Problem statement:
How many lines in the records below hold the string "radius"? Answer with the number alone.

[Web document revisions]
────────

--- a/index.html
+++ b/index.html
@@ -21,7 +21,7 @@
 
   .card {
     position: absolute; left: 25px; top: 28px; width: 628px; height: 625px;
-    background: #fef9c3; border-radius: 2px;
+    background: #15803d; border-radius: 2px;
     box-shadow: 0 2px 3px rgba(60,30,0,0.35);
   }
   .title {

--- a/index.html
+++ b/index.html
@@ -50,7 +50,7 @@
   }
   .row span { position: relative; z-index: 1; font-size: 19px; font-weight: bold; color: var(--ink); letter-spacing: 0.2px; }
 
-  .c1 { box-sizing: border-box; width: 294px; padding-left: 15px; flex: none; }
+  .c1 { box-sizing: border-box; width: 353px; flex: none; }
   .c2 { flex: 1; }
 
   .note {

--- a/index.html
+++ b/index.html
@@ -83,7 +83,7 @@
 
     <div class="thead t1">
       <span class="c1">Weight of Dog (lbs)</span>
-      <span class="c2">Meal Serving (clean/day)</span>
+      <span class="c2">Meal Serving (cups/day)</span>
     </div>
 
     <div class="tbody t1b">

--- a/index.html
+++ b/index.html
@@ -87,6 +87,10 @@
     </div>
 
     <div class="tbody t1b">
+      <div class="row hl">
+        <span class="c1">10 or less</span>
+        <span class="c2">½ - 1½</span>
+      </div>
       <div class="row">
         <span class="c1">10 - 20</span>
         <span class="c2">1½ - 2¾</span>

────────

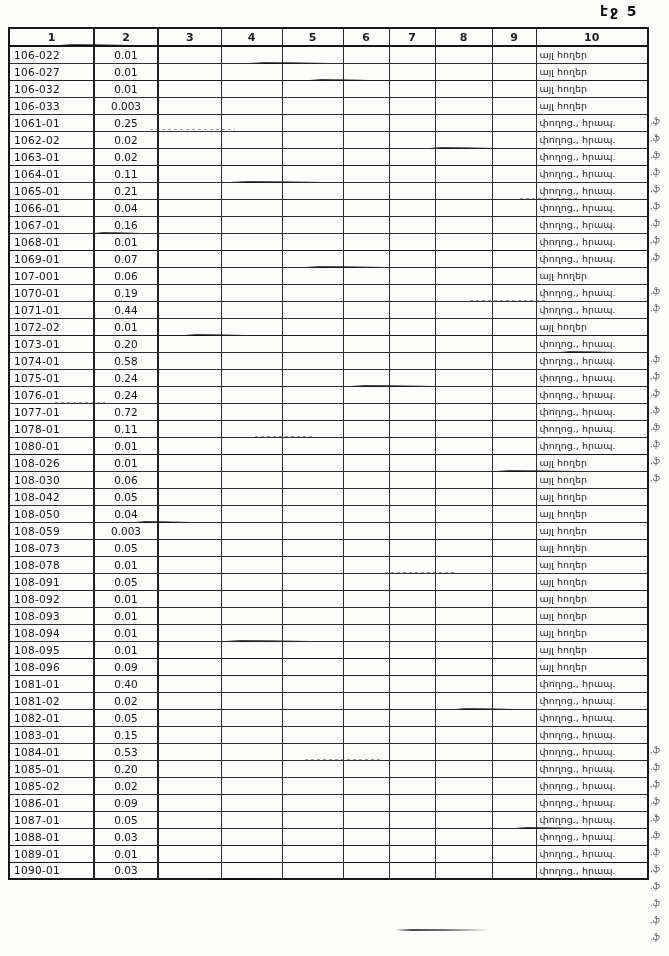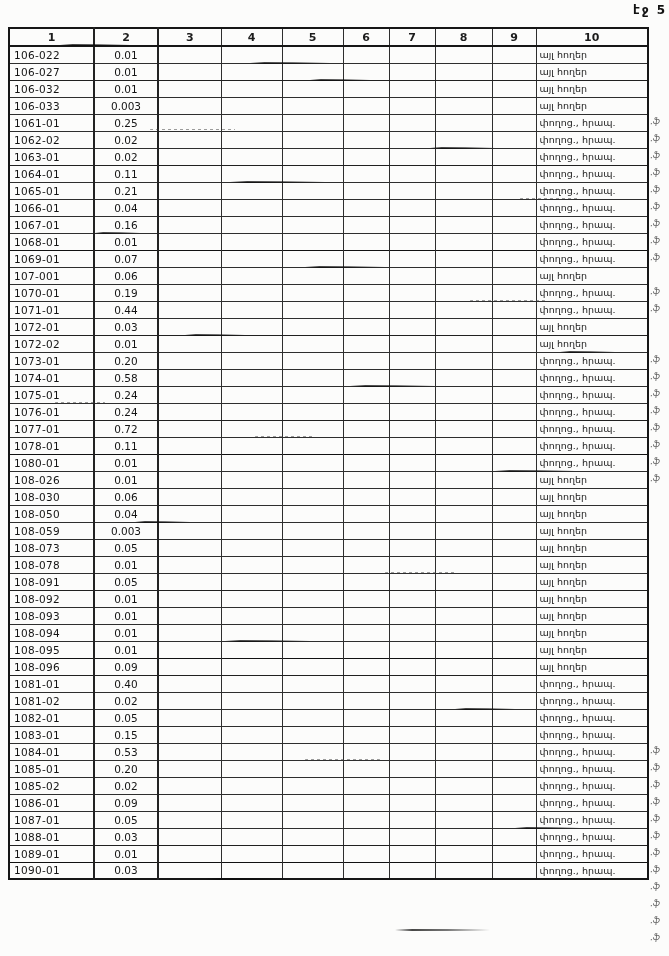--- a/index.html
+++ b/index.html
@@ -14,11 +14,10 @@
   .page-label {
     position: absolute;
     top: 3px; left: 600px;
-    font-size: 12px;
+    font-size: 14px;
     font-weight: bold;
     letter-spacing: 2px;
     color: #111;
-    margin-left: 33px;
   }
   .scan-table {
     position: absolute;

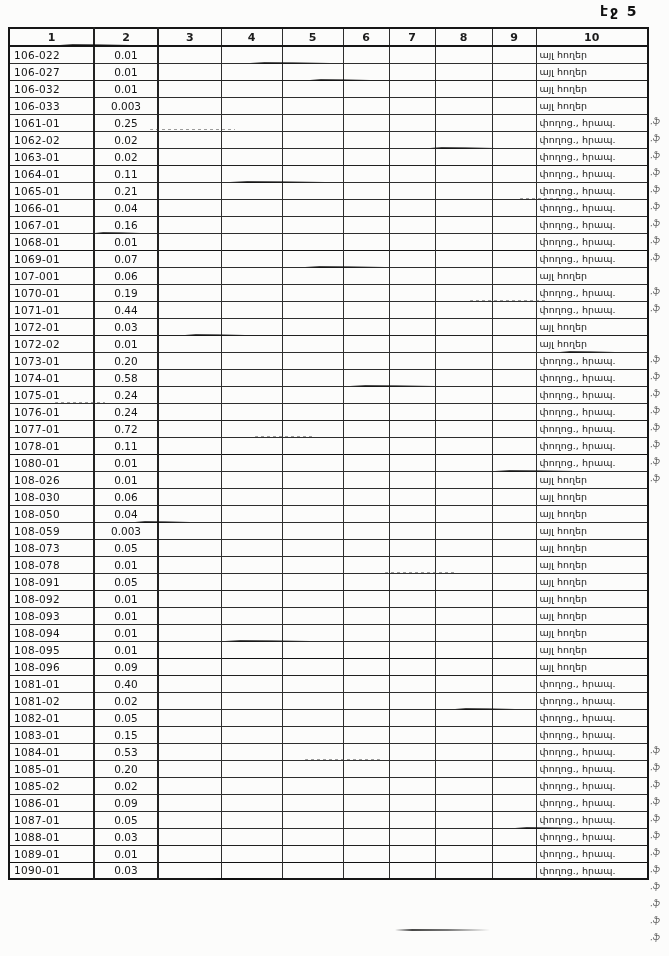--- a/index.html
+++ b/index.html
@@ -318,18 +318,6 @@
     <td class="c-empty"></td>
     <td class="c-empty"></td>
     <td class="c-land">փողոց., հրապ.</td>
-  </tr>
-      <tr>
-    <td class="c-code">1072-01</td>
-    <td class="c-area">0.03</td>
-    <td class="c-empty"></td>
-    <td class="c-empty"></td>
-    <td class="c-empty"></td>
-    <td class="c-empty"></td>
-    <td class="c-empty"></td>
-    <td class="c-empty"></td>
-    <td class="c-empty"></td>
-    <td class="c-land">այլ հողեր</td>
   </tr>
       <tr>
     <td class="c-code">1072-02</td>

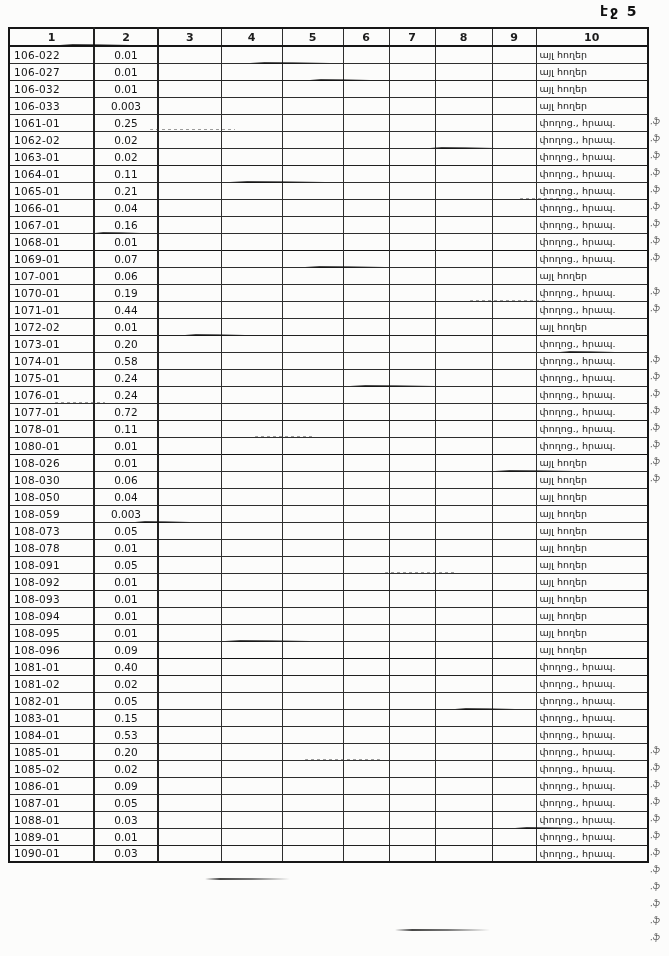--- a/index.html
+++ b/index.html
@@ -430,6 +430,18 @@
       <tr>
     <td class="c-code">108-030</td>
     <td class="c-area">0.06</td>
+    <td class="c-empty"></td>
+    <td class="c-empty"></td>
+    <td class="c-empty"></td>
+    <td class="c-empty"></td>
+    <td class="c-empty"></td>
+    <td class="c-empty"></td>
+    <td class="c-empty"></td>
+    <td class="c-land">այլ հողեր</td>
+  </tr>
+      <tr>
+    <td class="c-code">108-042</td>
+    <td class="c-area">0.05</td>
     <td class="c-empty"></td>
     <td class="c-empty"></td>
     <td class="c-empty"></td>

────────

Response to this task:
2